When Saratoga was opened in fall of 1959, half the windows didn’t have glass and the lights hadn’t yet been installed. Two weeks into the school year, a large storm deposited itself on the high school.

“We had to choose between being warm and darkness or being cold and being able to see the students,” said former social studies department chair, Dr. Hugh Roberts.

In addition, the adobe brick wasn’t painted and all the poles and their accompanying overhead beams were painted orange. Each hall was assigned its own color; blue, green or brown. Fast-forward to the ’90s. A major bond was passed in 1996. Saratoga was painted in its school colors: red poles, grey buildings with blue trim, blue lockers and blue benches with a red stripe down the middle. The interiors of the classrooms were upgraded with white boards replacing the black boards and carpeting replacing the aged linoleum. The buildings themselves were finally given upgraded heating and air conditioning, as this was a quality many had been missing from the start. The library and science buildings weren’t just relocated, they were built to the most modern specifications. The school was most recently upgraded with projectors in all the classrooms and linoleum replacing the carpeting.

The sports facilities were, to some, abominable. My older sister Hayes, a freshman in 2004, to me, “We were ashamed to have other schools come and play here. For them it was like this is why we (Saratoga) were so bad at sports.” The gyms hadn’t had the floors majorly refinished in quite a while, and the light came from massive sulfur lights, essentially street lamps, which cast an orange glow. The bleachers were old, wooden, and missing parts.

Perhaps the signature building on campus, the McAfee Center, thanks to the generous donations of the community and the McAfee family, draws students, staff and visitors towards the newly renovated grounds and quad. Retaining walls have been painted a mossy green while new redwood planter-facings replace the old grey cement. Even the blue “depth charge” garbage cans now are disguised under an attractive wooden façade. The lunch tables are now green-carrying out the earth tone theme. New benches and planter boxes rim the journalism room.
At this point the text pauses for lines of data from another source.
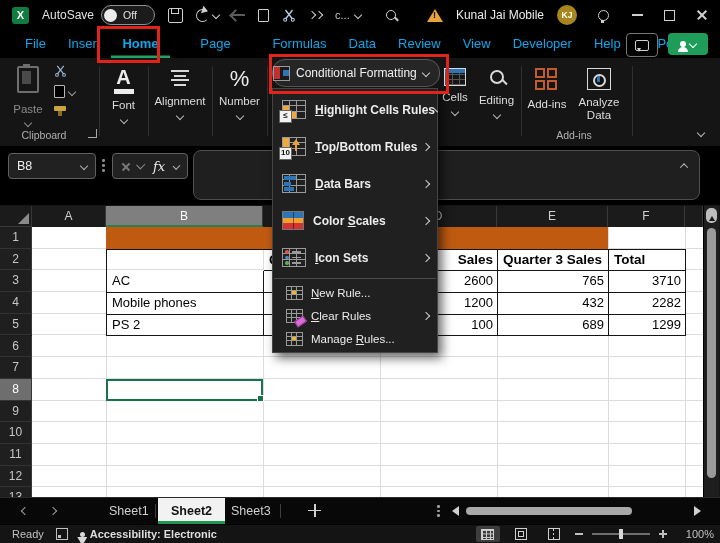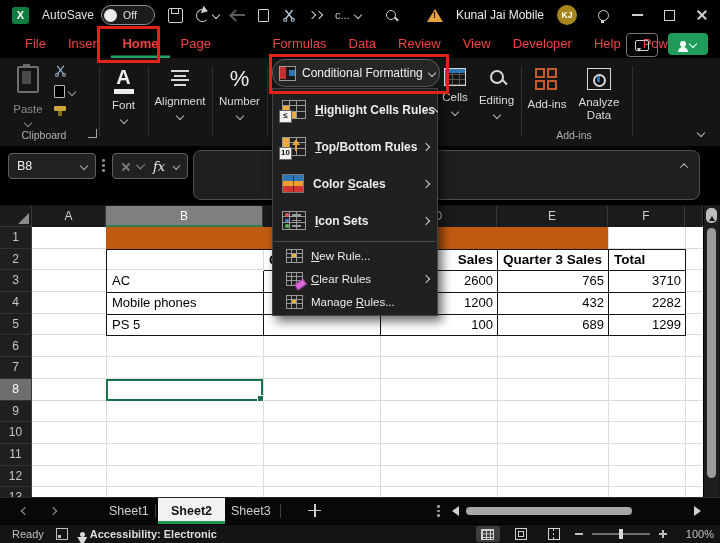--- a/index.html
+++ b/index.html
@@ -45,7 +45,7 @@
   .dblchev{display:inline-flex;gap:1px;color:#cfcfcf;}
   
   #menubar{position:absolute;top:30px;left:0;width:720px;height:28px;background:#000;display:flex;align-items:center;padding-left:14px;box-sizing:border-box;}
-  .mtab{padding:0 11px;font-size:13px;color:#ef4444;height:28px;line-height:28px;position:relative;}
+  .mtab{padding:0 11px;font-size:13px;color:#0ea5e9;height:28px;line-height:28px;position:relative;text-align:center;}
   .mtab.active{font-weight:bold;box-shadow:inset 0 -2.5px 0 #21a366;}
   .comment-btn{position:absolute;right:62px;top:3px;width:30px;height:22px;border:1px solid #777;border-radius:4px;display:flex;align-items:center;justify-content:center;}
   .comment-ic{width:12px;height:9px;border:1.5px solid #cfcfcf;border-radius:2px;position:relative;}

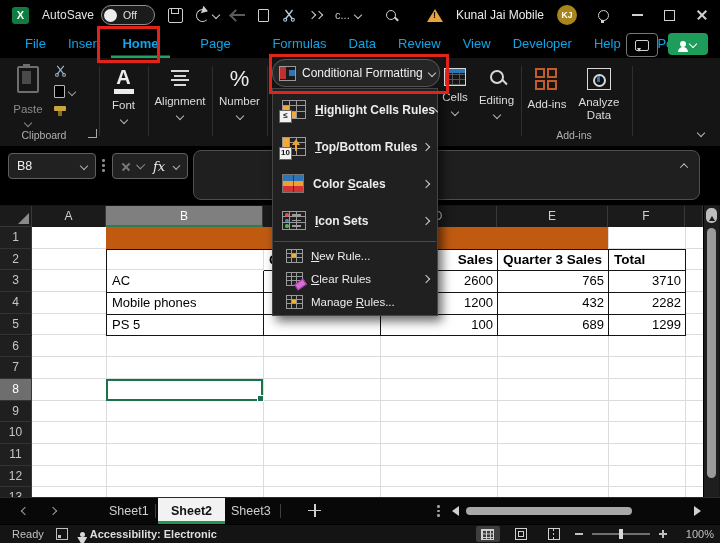--- a/index.html
+++ b/index.html
@@ -76,7 +76,7 @@
   .fp-ic:after{content:"";position:absolute;left:4px;top:5px;width:4px;height:5px;background:#8a6d1f;}
   .launcher{position:absolute;right:6px;bottom:6px;width:8px;height:8px;border-left:1.5px solid #a8a8a8;border-bottom:1.5px solid #a8a8a8;transform:rotate(-90deg);}
   .cf-btn{position:absolute;left:272px;top:1px;width:168px;height:28px;background:#262626;border:1px solid #5a5a5a;border-radius:13px;
-          display:flex;align-items:center;gap:6px;padding-left:6px;box-sizing:border-box;}
+          display:flex;align-items:center;gap:6px;box-sizing:border-box;}
   .cf-btn .lbl{font-size:12px;color:#f0f0f0;}
   .cfb-ic{width:15px;height:13px;border:1px solid #999;position:relative;background:#1a1a1a;}
   .cfb-ic:before{content:"";position:absolute;left:0;top:0;width:6px;height:12px;background:#c03030;}

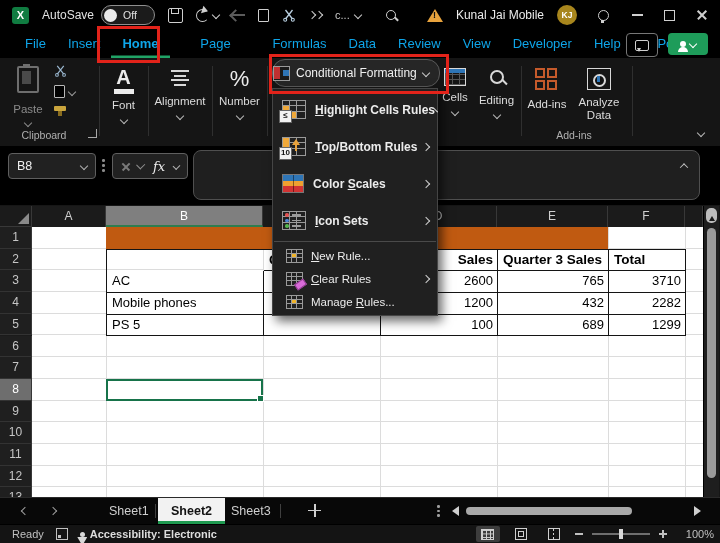--- a/index.html
+++ b/index.html
@@ -492,6 +492,15 @@
       <span class="chev right"></span>
     </div>
     <div class="mi">
+      <span class="mini">
+        <span class="db1" style="top:1px;width:12px;"></span>
+        <span class="db1" style="top:6.5px;width:7px;"></span>
+        <span class="db1" style="top:12px;width:10px;"></span>
+      </span>
+      <span class="txt"><span></span><span class="key">D</span><span>ata Bars</span></span>
+      <span class="chev right"></span>
+    </div>
+    <div class="mi">
       <span class="cs-ic">
         <i style="height:6px;background:#2e75b6;"></i>
         <i style="height:5px;background:#f0a030;"></i>

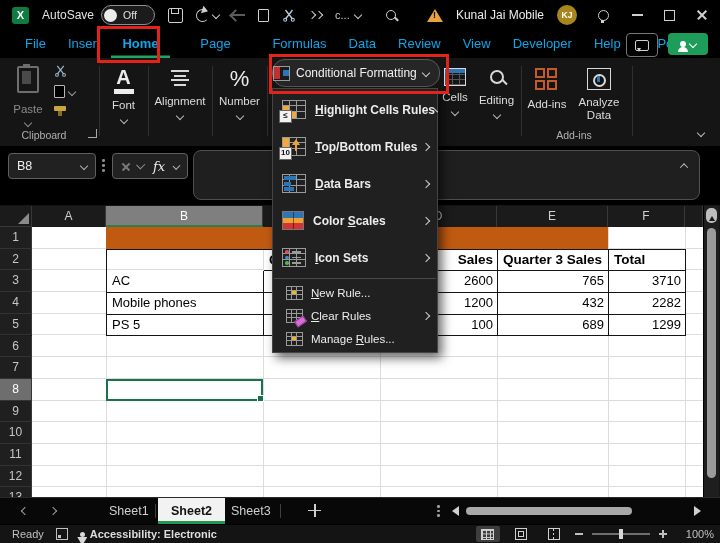--- a/index.html
+++ b/index.html
@@ -453,7 +453,7 @@
         <div class="tc num" style="left:391px;top:43.4px;width:111px;">432</div>
         <div class="tc num" style="left:502px;top:43.4px;width:77px;">2282</div>
 
-        <div class="tc" style="left:0;top:65.1px;width:157px;">PS 5</div>
+        <div class="tc" style="left:0;top:65.1px;width:157px;">PS 2</div>
         <div class="tc" style="left:157px;top:65.1px;width:117px;"></div>
         <div class="tc num" style="left:274px;top:65.1px;width:117px;">100</div>
         <div class="tc num" style="left:391px;top:65.1px;width:111px;">689</div>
But there is plenty more that can be done. We have to complete the landscaping of the school. We need more native plants, and more plants period. There are areas of the school that look like a desert. The falcon on the front of the school needs to be repainted. Student- painted murals could brighten currently blank walls. We need a colorist to come out and help us decide what colors should go where. We need a traffic analyst to help us with our parking and traffic flow. A complete overhaul of how we use power on campus, i.e. solar panels and double pained windows, would also be nice. The small gym and the cafeteria still await refurbishment. And there is a complete lack of storage space on campus that should be resolved by converting a few of the disused class rooms around campus into storage areas.

The campus as come a long way since it founding 50 years ago, but, of course, it can be better—and it seems likely the school will look very different—and much better—50 years from now.